White-tailed deer are the natural hosts for the meningeal worm Parelaphostrongylus tenuis. White-tailed deer typically
harbor meningeal worm without any signs of disease. In most other Cervidae, including elk, infection can result in neurologic problems and fatal neurologic disease.
Note the meningeal worm in the meninges inside the skull.
Photo courtesy of Michigan Department of Natural Resources
Public Health Implications
Meningeal worm is caused by the roundworm (nematode)Parelaphostrongylus tenuis. The intermediate host is one of several species of snail or slug. Animals become infected when they ingest infected snails or slugs, likely by accident.
Symptoms of the disease are:
- aimless wandering or circling
- loss of fear of humans
- standing alone (an unusual behavior in herding animals like elk)

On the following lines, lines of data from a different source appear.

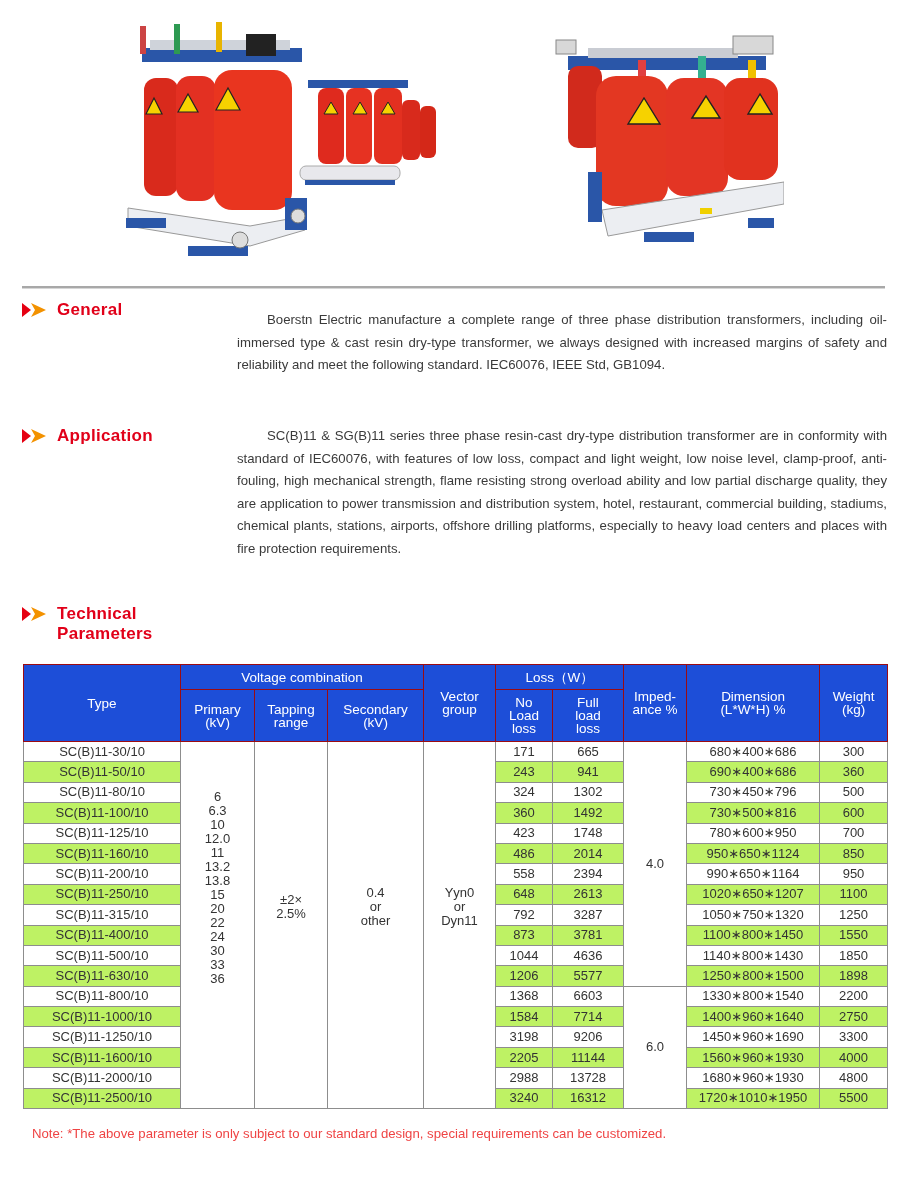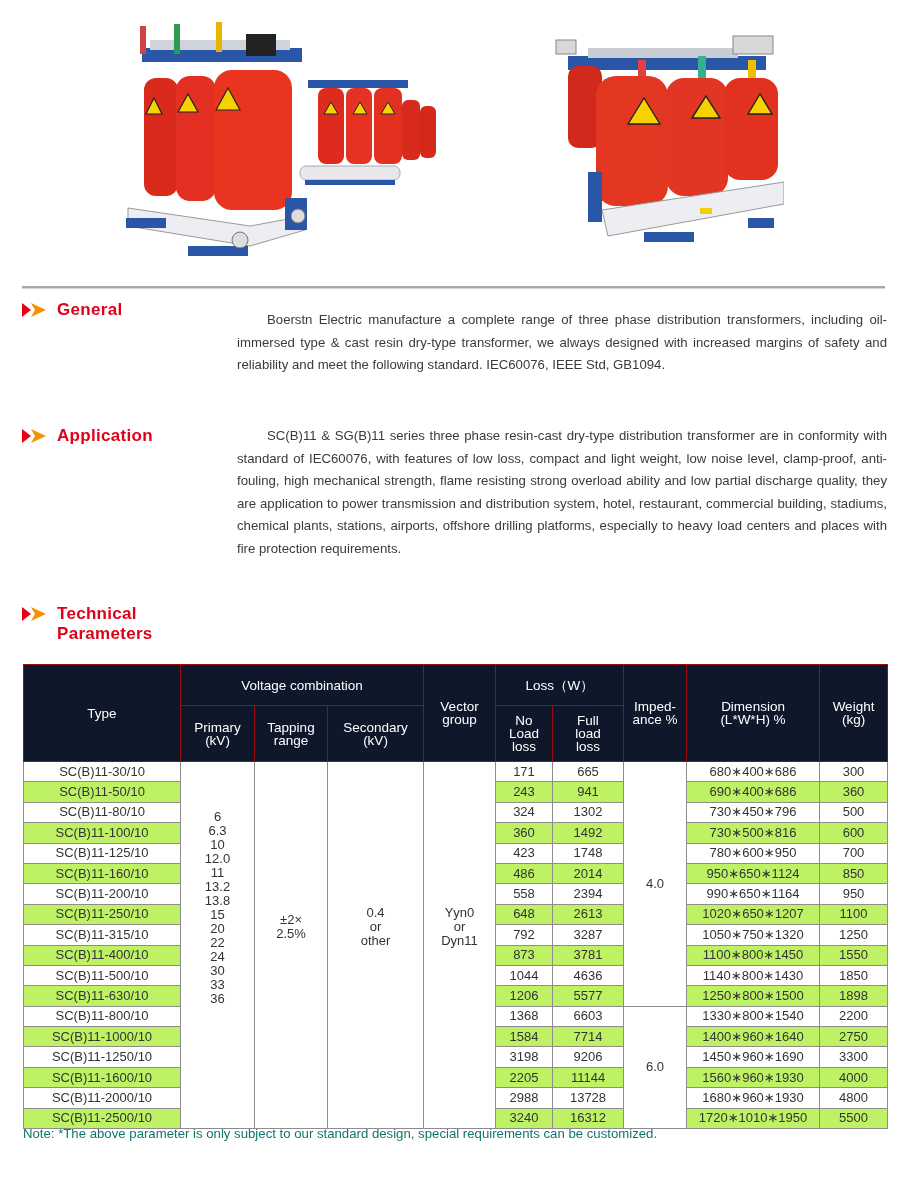--- a/index.html
+++ b/index.html
@@ -9,26 +9,26 @@
   #photo-left { left:100px; top:18px; width:360px; height:252px; }
   #photo-right { left:548px; top:22px; width:236px; height:226px; }
   .divider { position:absolute; left:22px; top:286px; width:863px; height:2px; background:#a8a8a8; border-bottom:1px solid #d6d6d6; }
 
   .sec-head { position:absolute; left:22px; display:flex; align-items:flex-start; }
   .sec-icon { width:26px; height:16px; margin-top:2px; margin-right:9px; }
   .sec-title { color:#e10019; font-weight:bold; font-size:17px; line-height:20px; letter-spacing:0.3px; }
   .sec-body { position:absolute; left:237px; width:650px; font-size:13.2px; line-height:22.6px; color:#3a3a3a; text-align:justify; text-indent:30px; }
 
   table.spec { position:absolute; left:23px; top:664px; width:864px; border-collapse:collapse; table-layout:fixed; font-size:13px; color:#333; }
-  table.spec th { background:#0f172a; color:#fff; font-weight:normal; border:1px solid #9b0b12; text-align:center; vertical-align:middle; line-height:13px; padding:8px 1px; font-size:13.5px; }
+  table.spec th { background:#1d4ed8; color:#fff; font-weight:normal; border:1px solid #9b0b12; text-align:center; vertical-align:middle; line-height:13px; padding:0 1px; font-size:13.5px; }
   table.spec th.top { height:24px; }
   table.spec td { border:1px solid #8d8d8d; text-align:center; vertical-align:middle; height:19.4px; padding:0; line-height:14px; }
   table.spec tr.alt td.zebra { background:#bef264; }
   td.merged { background:#fff; line-height:18.6px; }
-  .note { position:absolute; left:23px; top:1126px; font-size:13.2px; color:#0f766e; }
+  .note { position:absolute; left:32px; top:1126px; font-size:13.2px; color:#ef4444; }
 </style>
 </head>
 <body>
 
 <svg id="photo-left" class="photo" viewBox="0 0 360 252">
 
   <g>
     <rect x="208" y="62" width="100" height="8" fill="#2a56a8"></rect>
     <rect x="218" y="70" width="26" height="76" rx="8" fill="#df2a1e"></rect>
     <rect x="246" y="70" width="26" height="76" rx="8" fill="#e63222"></rect>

- general and lumbar weakness
- abnormal positioning of the head and neck
The roundworm infects the area in or around the brain and spinal cord. Microscopic examination can find “tracks” of the worm moving through these areas. Occasionally, a thin, hair-like worm can be found in the area surrounding the brain.
Diagnosis is made by finding “tracks” the worm has left through the spinal cord or brain, usually only visible under a microscope. Additionally, the thin, hair-like worm can be found in the meninges between the brain and skull.